Does the Minister envisage the possibility of establishing an ongoing mechanism within the EU or the UN whereby a more dramatic response might be made to the human rights abuses to which the High Commissioner referred? The abuses continue indefinitely. To what degree can Ireland, as an EU member state, and the United Nations respond in a way which will have a more immediate impact on the perpetrators of such abuses than is the case at present? I am conscious of the difficulties that exist in this area.

I agree with the Deputy. There appears to be a terribly slow response internationally to human rights abuses. If there was quicker response, there would not be so much abuse.

However, we are involved in an initiative which might be of interest to the Deputy. Ireland has worked and continues to work for the establishment of an international criminal court which will constitute a powerful and impartial instrument of justice in the field of international humanitarian law. Ireland supports the early establishment of an independent and effective court and will be represented at the United Nations diplomatic conference being held in Rome from 15 June to 17 July 1998 to finalise and adopt a convention on the establishment of the court.

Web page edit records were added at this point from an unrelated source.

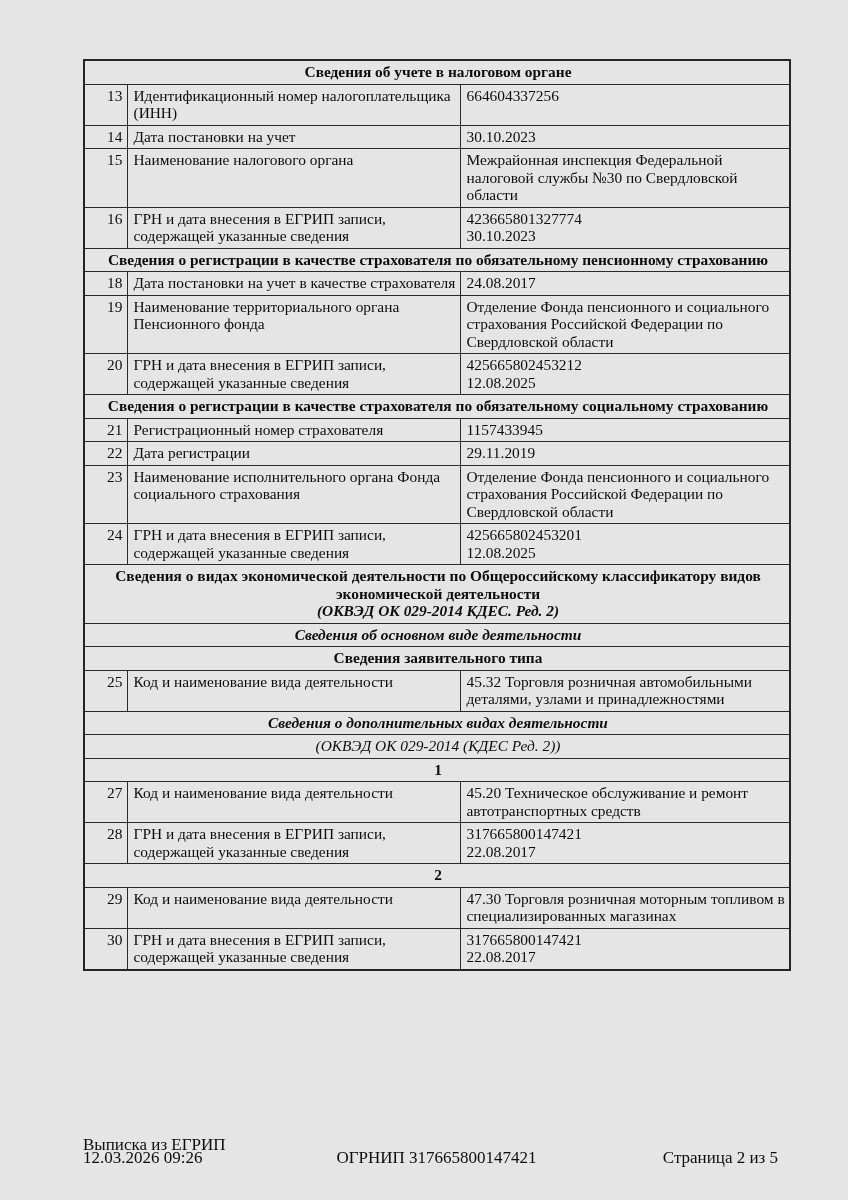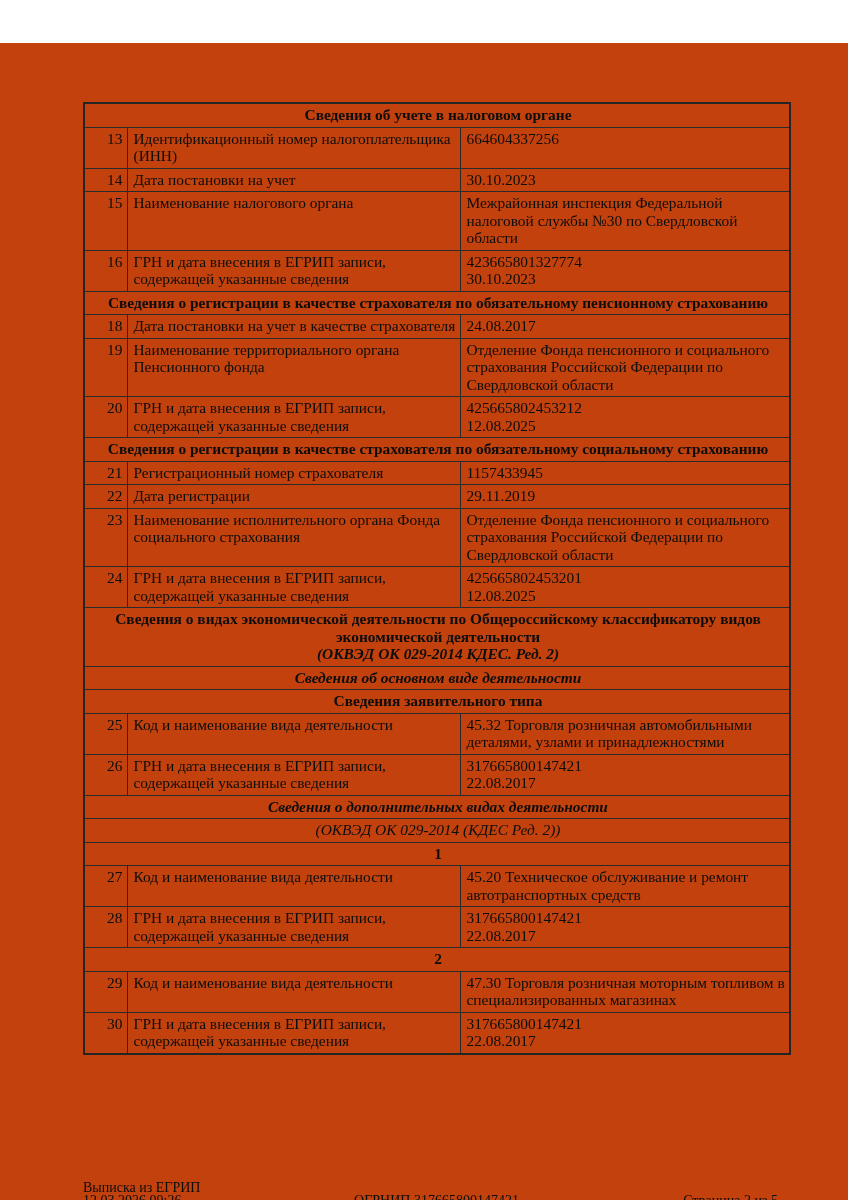"Сведения об учете в налоговом" .page { background: #c2410c -> #e5e5e5; margin-top: 43px -> none }
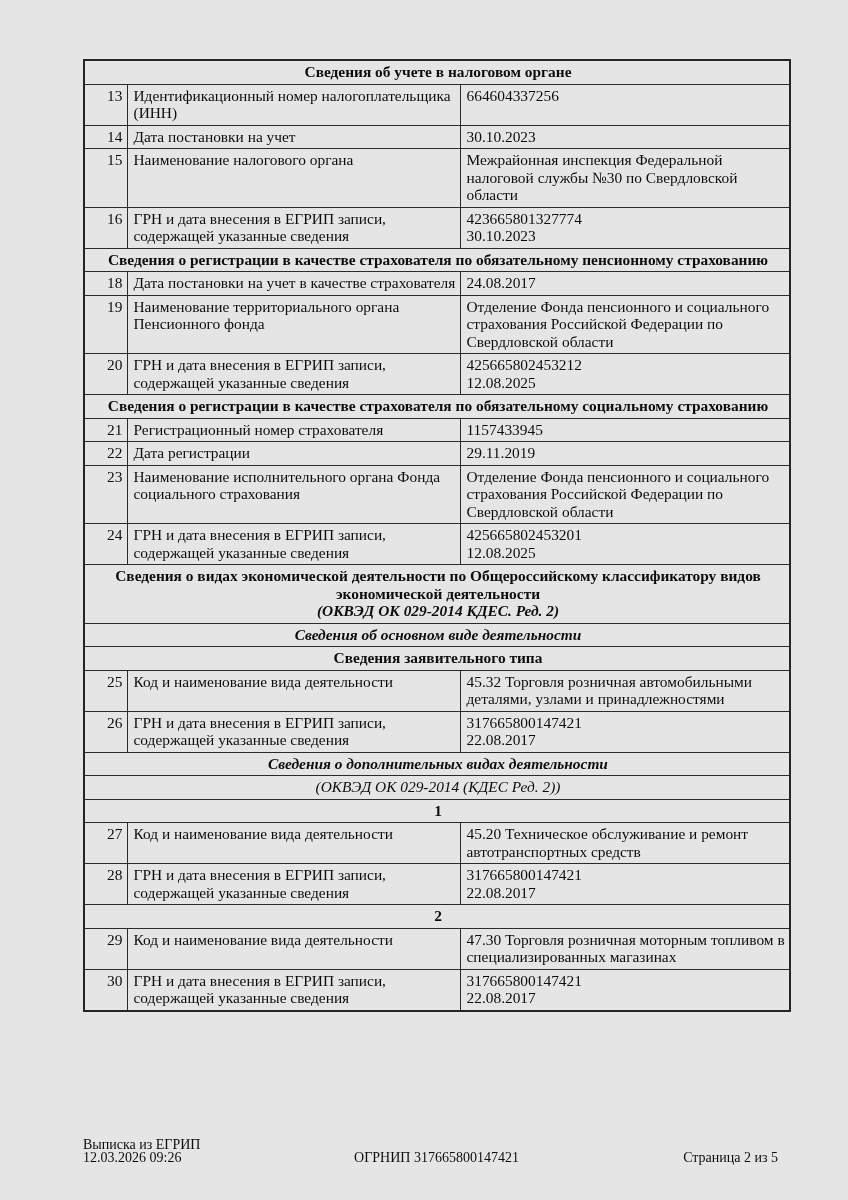"26" tr { html: <tr> <td>26</td> <td>ГРН и дата внесения в ЕГРИП записи, содержащей указанные сведения</td> <td> <div>317665800147421</div> <div>22.08.2017</div> </td> </tr> -> none }
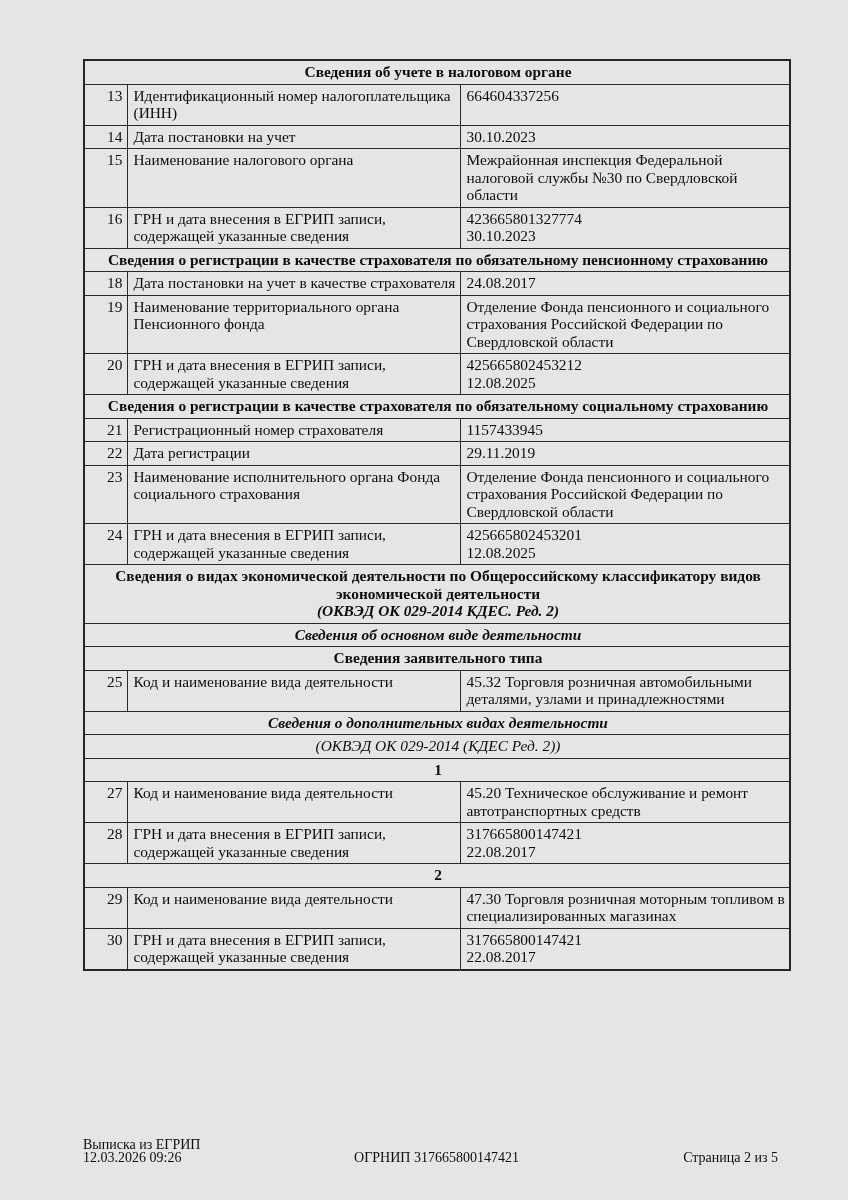"Выписка из ЕГРИП" .footer { font-size: 14px -> 17px }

The court relates to human rights crimes. Whereas the list of crimes which fall within the jurisdiction of the court has yet to be finalised, there appears to be widespread acceptance that it should be given jurisdiction to deal with crimes of exceptional gravity and depth. Most states, including Ireland, agree that the crime of genocide, crimes against humanity and exceptionally serious war crimes should come within the remit of the court. The importance of the establishment of the court is that it will be a valuable instrument in ensuring that those who commit such crimes, many of which represent serious breaches of human rights, cannot do so with impunity.

I am sure the Deputy would welcome that development. I agree there is a problem in this regard, as one can see in cases such as Algeria and East Timor, where there has been trouble since 1976. There have been developments in East Timor in the recent past but they are not acceptable by the standards of what we seek to achieve, which is the recognition that human rights abuses occur and the need to ensure that human rights abuses, wherever they occur, come to an end.